[proposed labels: question, feature request] best practices for stateful matching of simple patterns
genovese opened this issue · 4 comments
Megaparsec is terrific: powerful, flexible, a joy to use. I've been making heavy use in several projects. Thanks!
There are two needs that keep coming up, however, and I'm wondering if I am possibly missing some best practices that can obviate them. First, I keep wanting to use something like takeWhile1P
but with various conditions based on the tokens matched. The fast, stateful scanner along these lines requested in issue #314 would fit the bill. Second, I would like a (backtracking) primitive that matches a specified regular expression, even a simple POSIX style without any PCRE fanciness.

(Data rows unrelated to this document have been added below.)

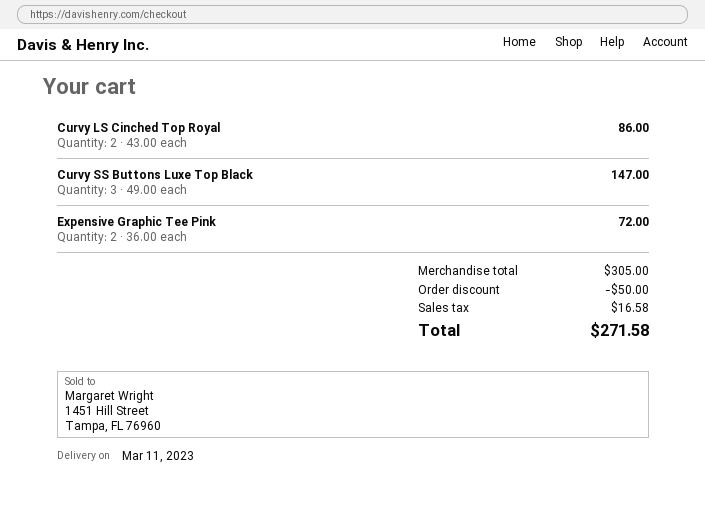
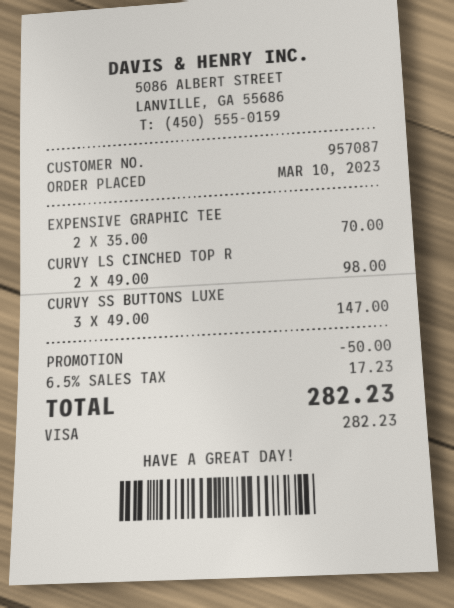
Curvy LS Cinched Top Royal: 2 x 43.00 = 86.00 -> 2 x 49.00 = 98.00
Expensive Graphic Tee Pink: 2 x 36.00 = 72.00 -> 2 x 35.00 = 70.00
tax: 16.58 -> 17.23
total: 271.58 -> 282.23

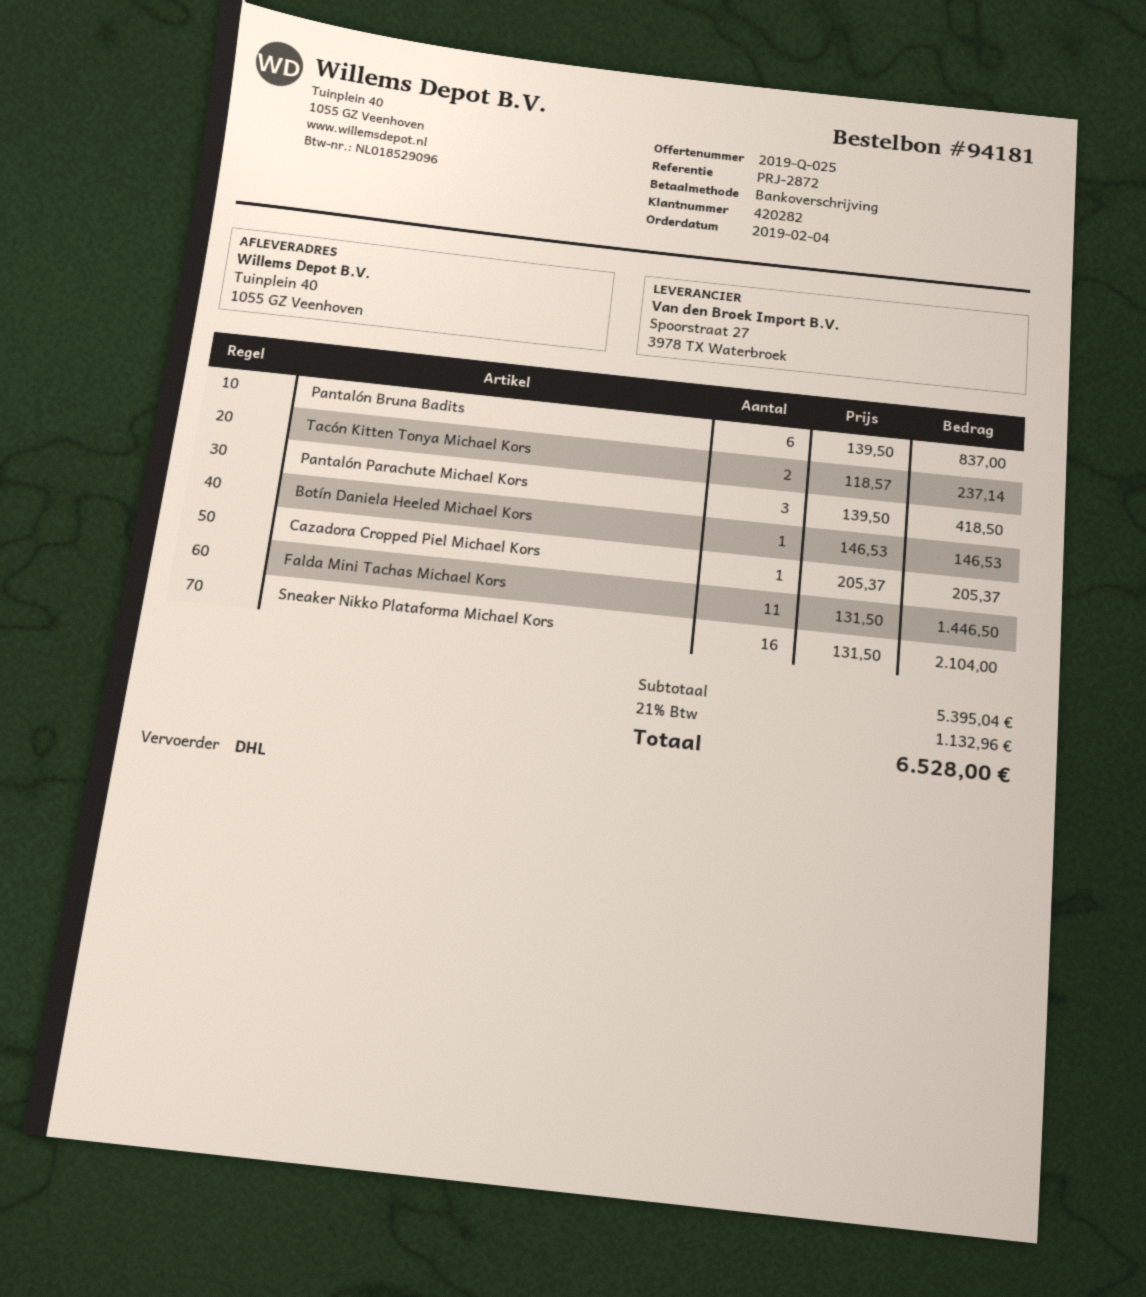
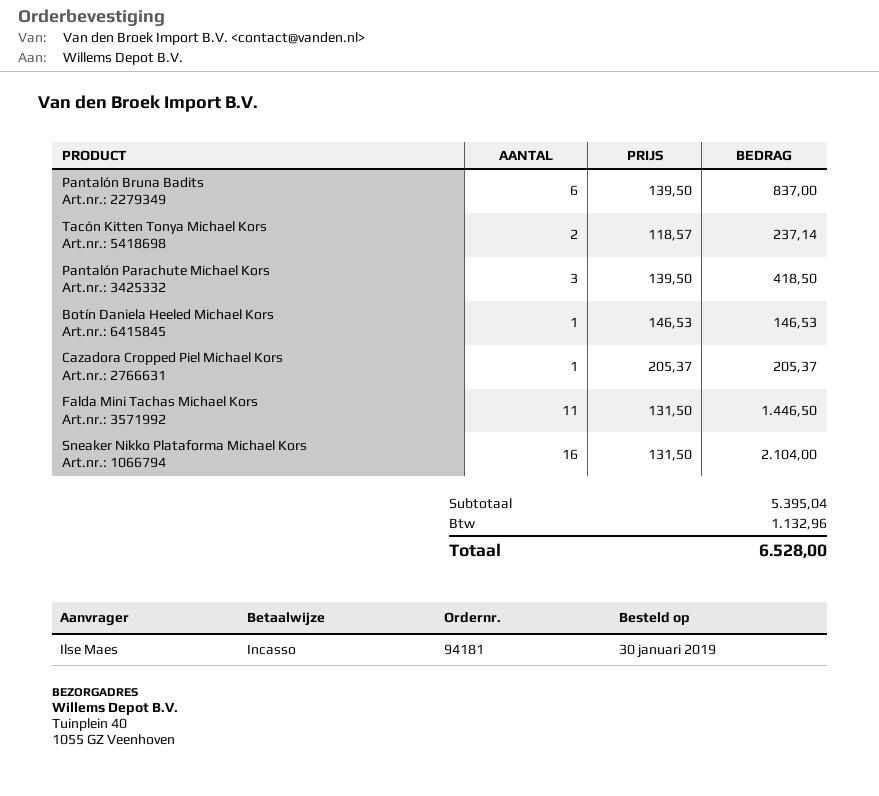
order date: 2019-02-04 -> 2019-01-30
payment method: bank transfer -> direct debit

I recognize that one can use combinators to mimic the typical regex operators, but when matching higher-level syntactic constructs with variations on the form of their components, this tends to introduce more extra complexity than I would like. For instance, if I'm matching symbols that can start with one set of characters and continue with additional characters in a larger set, I end up with something like this (removing context and other structure):
isSymbolLeadingChar :: Char -> Bool
isSymbolLeadingChar c = isAlphaNum c || T.elem c symbolLeadingChars
isSymbolLaterChar :: Char -> Bool
isSymbolLaterChar c = isAlphaNum c || T.elem c symbolLaterChars
mySymbol :: Parser Text
mySymbol = liftM2 (<>) symbol1 symbol2
where symbol1 = takeWhile1P (Just "Symbol") isSymbolLeadingChar
symbol2 = takeWhileP (Just "Symbol continued") isSymbolLaterChar
This works fine, but it seems a lot of boilerplate for a simple idea. And even with just a few categories like this, things ends up more diffuse and messy. (A few provisos. In some cases, I can grab a more general construct, classify and wrap it accordingly or fail. But when matching particular constructs in context -- such as having a list of the particular kind of symbol above -- it's easier to have a specific parser. I also realize that I can use something like Alex with a custom token type to handle lexing, but there are times when I'd rather keep it all in the family, so to speak.) A stateful scanner primitive would help a bit here, but a simple regex matcher would be even more convenient in this case. (I'd love to see both those additions.)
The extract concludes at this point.